心裡這麼想,嘴上卻不敢這麼說,誰讓這裡是姜芃姬的老窩、她的主場呢。
上一個在大庭廣衆下說姜芃姬壞話的,回家路上被她的腦殘粉合夥打了一頓。
這人最騷的地方在於——這貨被打之後沒有自省,反而去報官了。
最後,官府問清來龍去脈,大方發了七天份的牢飯。
類似風氏這樣的大族,人家聰明得很,知道如何才能明哲保身,哪裡會上趕着發表如此愚蠢的言論?不僅沒有反對姜芃姬,反而尋了門路示好,從中賺了不少好處,例如風氏族長。
如今的風氏族長是風珪,風瑾的嫡親長兄。
他尋了風瑾的門路,插隊租了集市地段最好的幾個商鋪,經營內容十分廣泛。
風瑾這時候知道自家也有這麼多生意。
風珪忍不住吐槽,“你以爲自己是餐風飲露長大的?”
風氏主支旁支的人這麼多,哪怕族中資源都是向主支傾斜,但數量龐大的旁支開銷也不少。
生活用度還算好,讀書習字才燒錢,這些都需要錢啊。
因爲這個時代商業並不規範,再加上鄙視鏈的影響,士族名下有商鋪,但大多都是中規中矩的,收入大頭還是要靠田產。

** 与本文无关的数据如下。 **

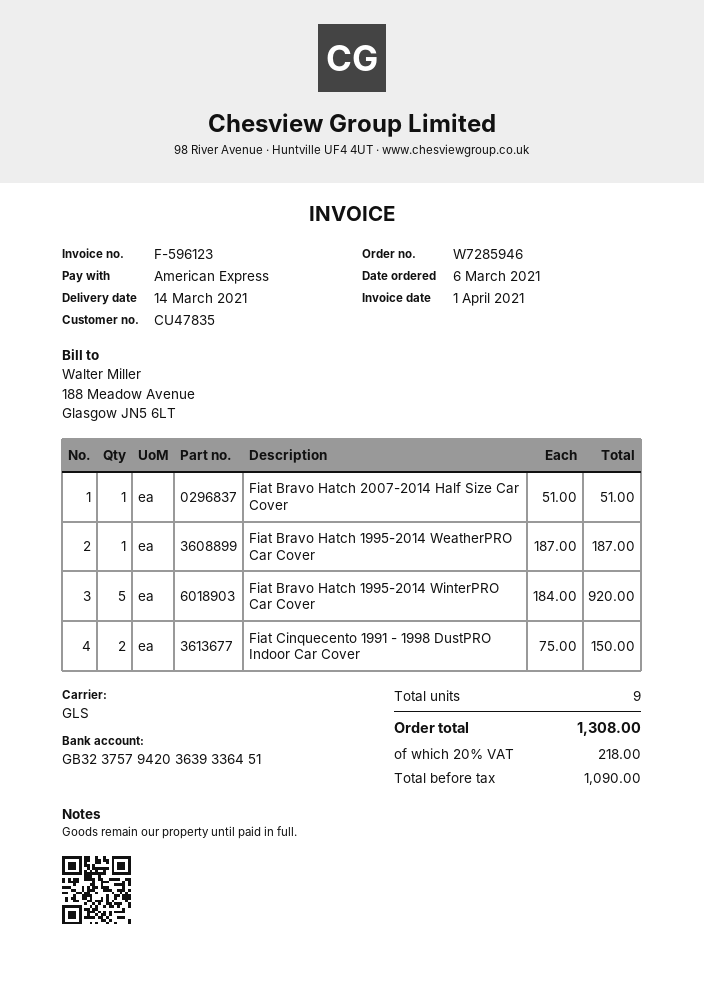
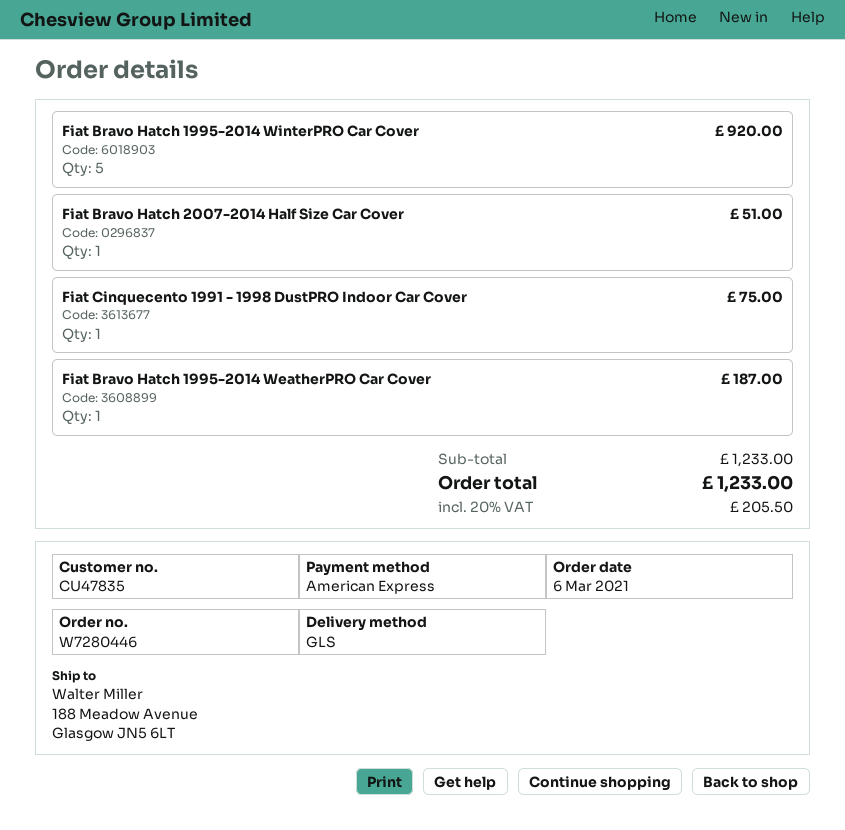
order number: W7285946 -> W7280446
Fiat Cinquecento 1991 - 1998 DustPRO Indoor Car Cover: 2 for 150.00 -> 1 for 75.00
tax: 20% = 218.00 -> 20% = 205.50
total: 1308.00 -> 1233.00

人家費心費力土地兼併,自然是因爲裡面有錢賺啊。
風氏在家風約束下,行事沒這麼囂張,但名下田產也不少,許多都是祖上積累傳下來的。
奈何自家二弟跟姜芃姬這貨綁定,後者又一直打壓士族。
若是以前,集結士族之力,大概能反殺,現在人家羽翼漸豐,士族被削……
風珪大哥眉頭一皺,發現事情並不簡單。他與自家父親風仁私下商議,嘀嘀咕咕不知說了啥,回頭就友情價賣了一部分田產。這部分田產最後都到了姜芃姬手中,全都是良田。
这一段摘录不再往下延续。